Now Microsoft is putting them in tents.
What's next, raincoats in 19" rack size, or is it Server Umbrellas?
citation please? (Score:4, Insightful)
This harps back to mainframe days. In order to keep your warranty valid, you had to strictly control the environment - including having strip recorders to PROVE that you hadn't exceeded temp or humidity limits. The reason was that the heat output of these ECL beasts was so high that they were teetering on the brink of temperature-induced race conditions, physically burning their PCBs and causing thermal-expansion induced stresses in the mechanical components.
Nowadays we are nowhere near as close to max. rated tolerances and therefore can open windows in datacentres when the air-con fails. However, the old traditions die hard and what was true even 10 years ago (the last time I specc'd an ECL mainframe) is no longer valid.

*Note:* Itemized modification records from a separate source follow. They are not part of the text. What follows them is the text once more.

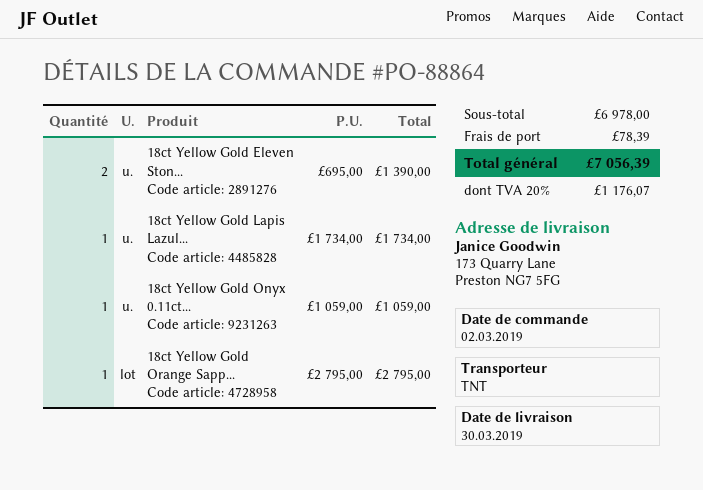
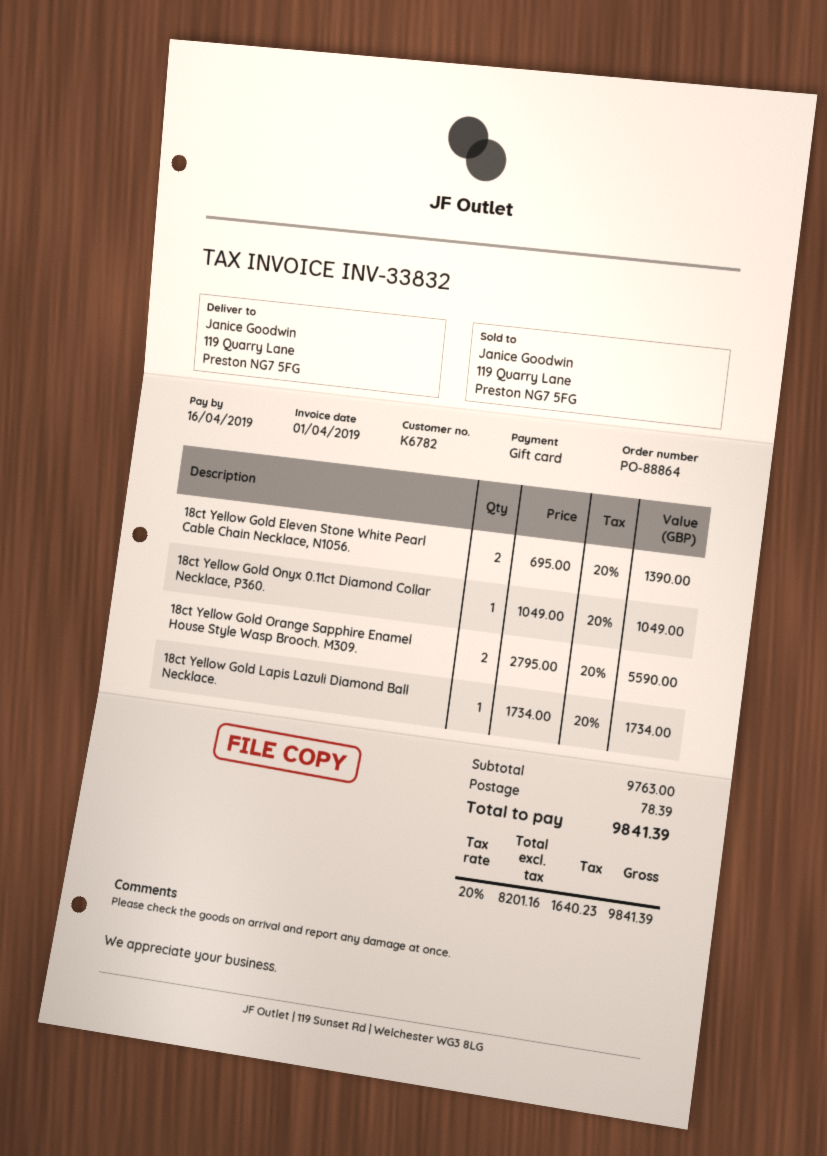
ship to: 173 Quarry Lane, Preston NG7 5FG -> 119 Quarry Lane, Preston NG7 5FG
18ct Yellow Gold Onyx 0.11ct...: 1 x 1059.00 = 1059.00 -> 1 x 1049.00 = 1049.00
18ct Yellow Gold Orange Sapp...: 1 x 2795.00 = 2795.00 -> 2 x 2795.00 = 5590.00
subtotal: 6978.00 -> 9763.00
tax: 20% = 1176.07 -> 20% = 1640.23
total: 7056.39 -> 9841.39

I'd suggest that if it wasn't for security reasons, plus the noise they make and the dust they suck up, most IT equipment could be run in a normal office.
HP Bulletproof Datacenters (Score:2)
I think these stunts are very similar to the HP Bulletproof marketing where they would shoot a highpowered rifle through the motherboard during operation to demonstrate its redundancy.
You don't want to shoot your server but it demonstrates a worst case scenario to illustrate that it's a bit tougher than you might otherwise think.
Running hot (Score:4, Funny)
a small group of servers ran for seven months without failures, even when water dripped on the rack.
ie: The trick to water proofing is to let your system be constantly near over-heating, any contact with water immediately results in water vapour.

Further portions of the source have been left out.